(Given records)

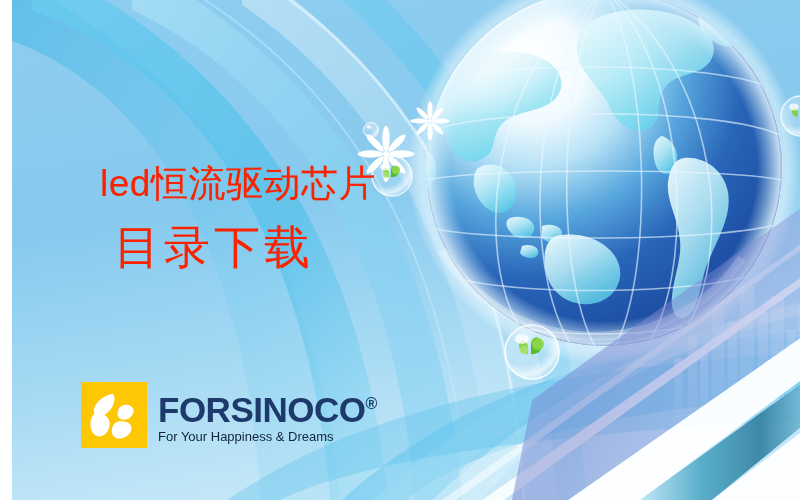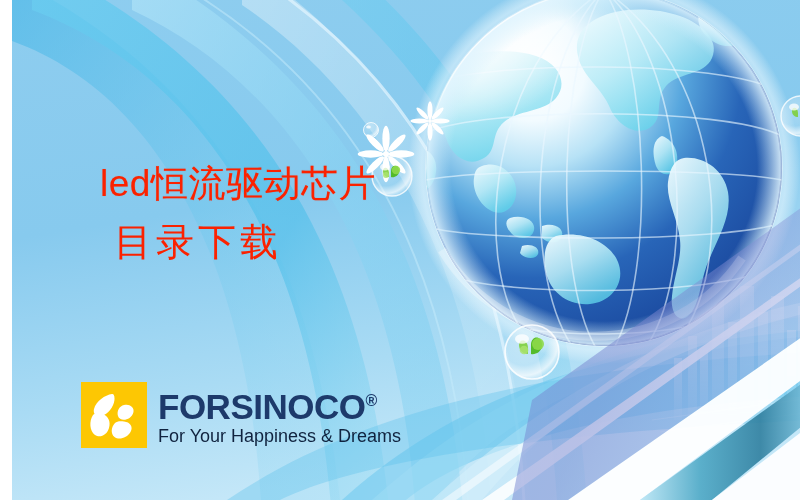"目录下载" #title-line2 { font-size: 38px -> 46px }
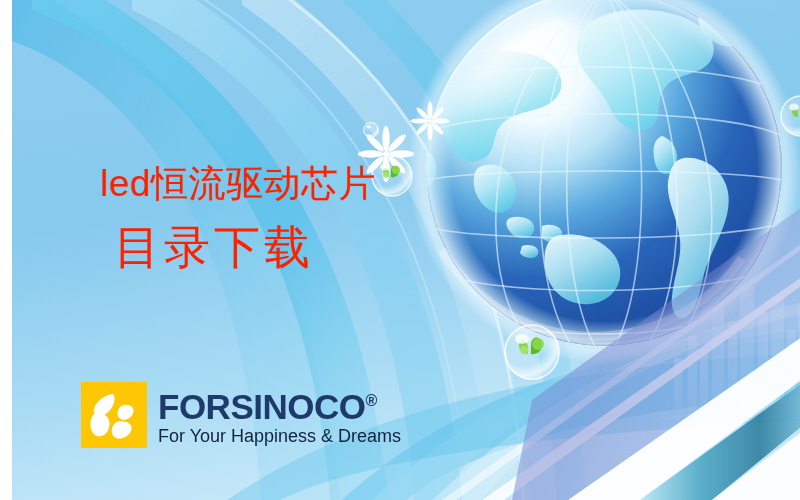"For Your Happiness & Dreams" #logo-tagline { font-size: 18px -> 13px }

(End Given records)
(Given records)

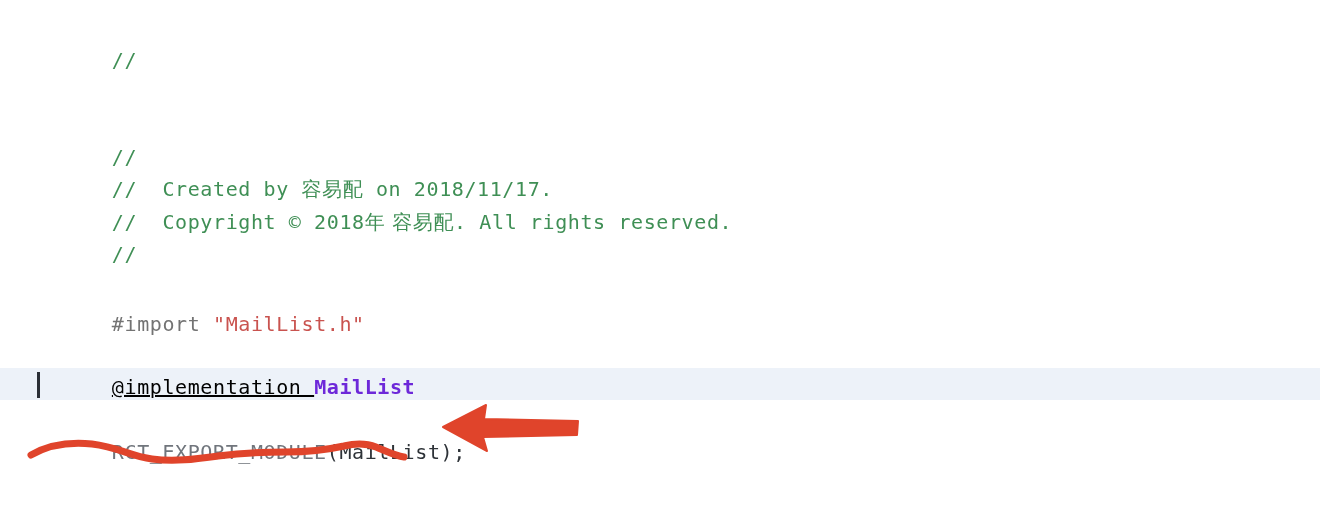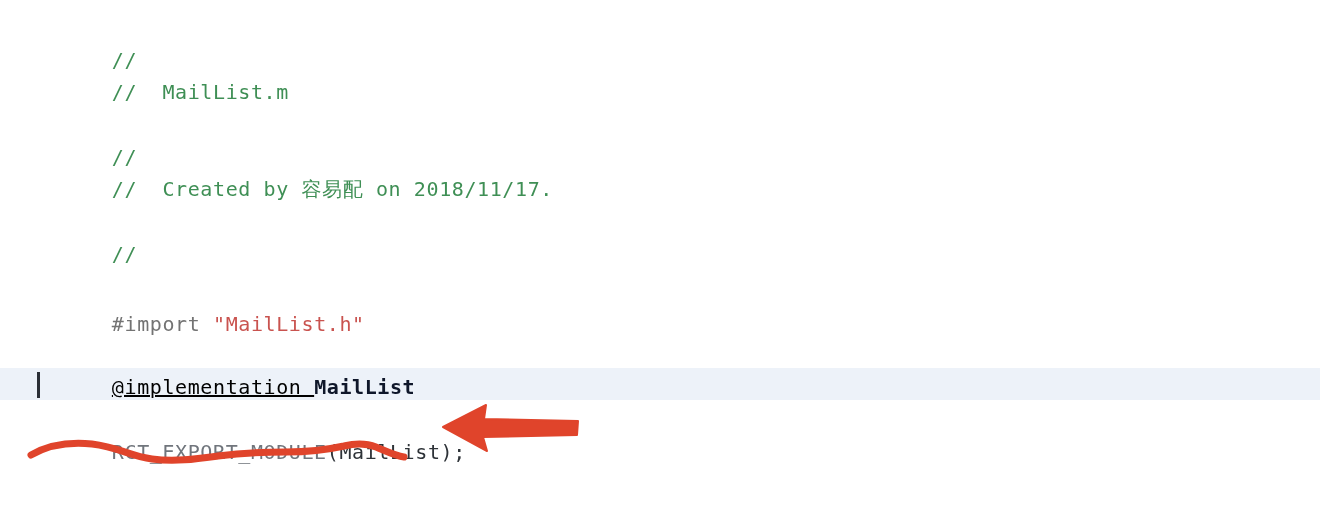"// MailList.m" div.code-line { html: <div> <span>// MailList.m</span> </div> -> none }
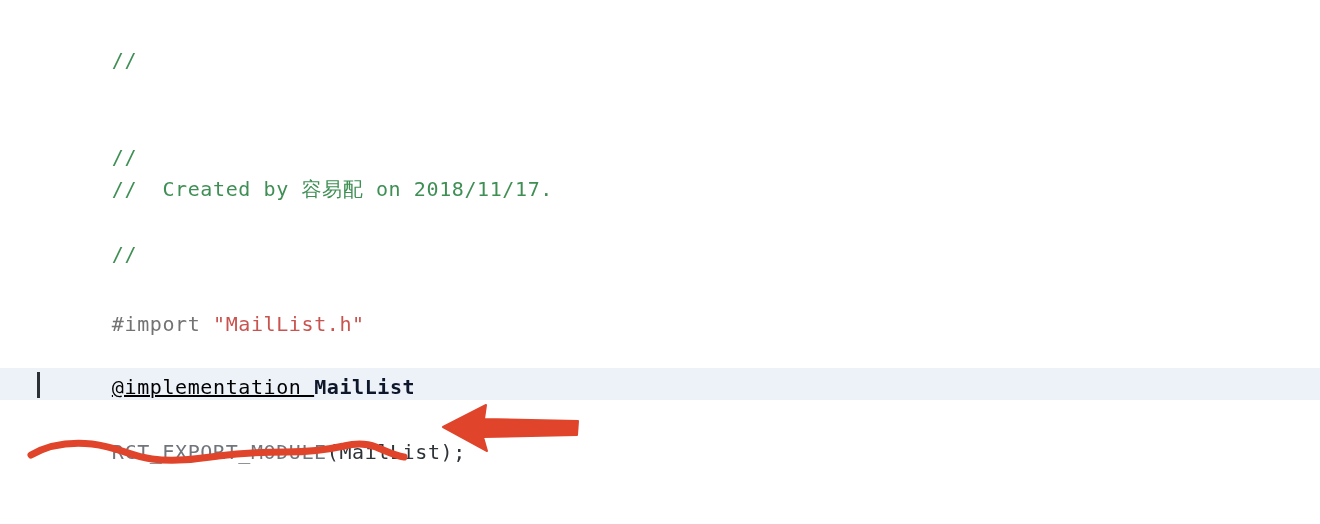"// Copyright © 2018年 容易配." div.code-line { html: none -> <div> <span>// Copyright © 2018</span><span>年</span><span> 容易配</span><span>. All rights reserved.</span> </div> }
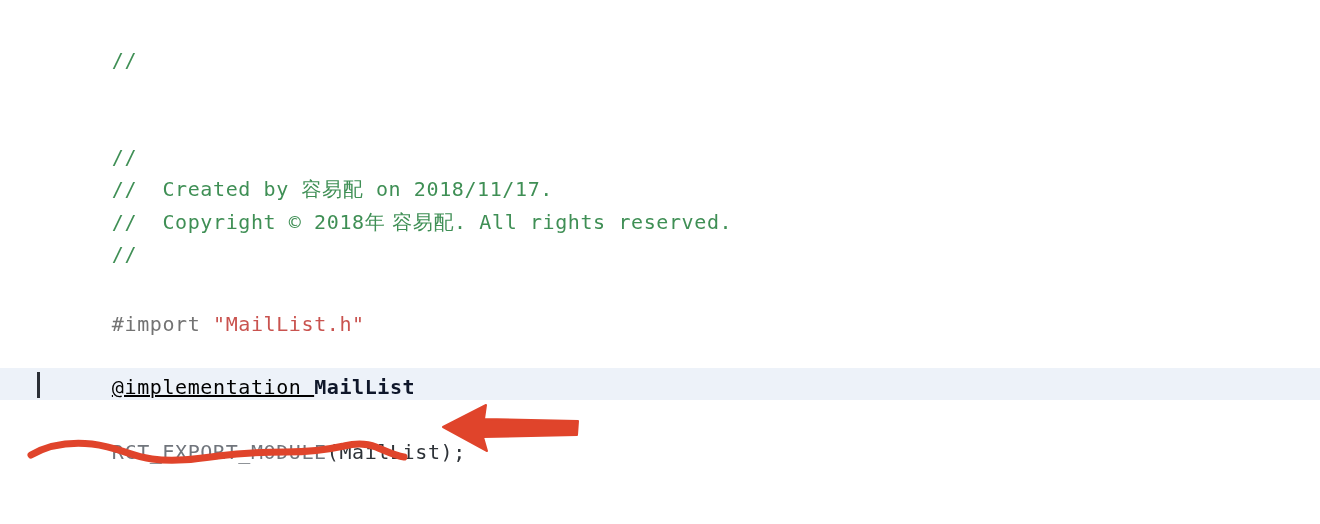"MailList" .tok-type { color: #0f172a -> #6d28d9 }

(End Given records)

Among the entries above, copy exactly the stretch from the line holding "font-size: 38px ->" through the line holding "Your Happiness &", leaving out any pictures.

- [Solved exercise]:
"目录下载" #title-line2 { font-size: 38px -> 46px }
"For Your Happiness & Dreams" #logo-tagline { font-size: 18px -> 13px }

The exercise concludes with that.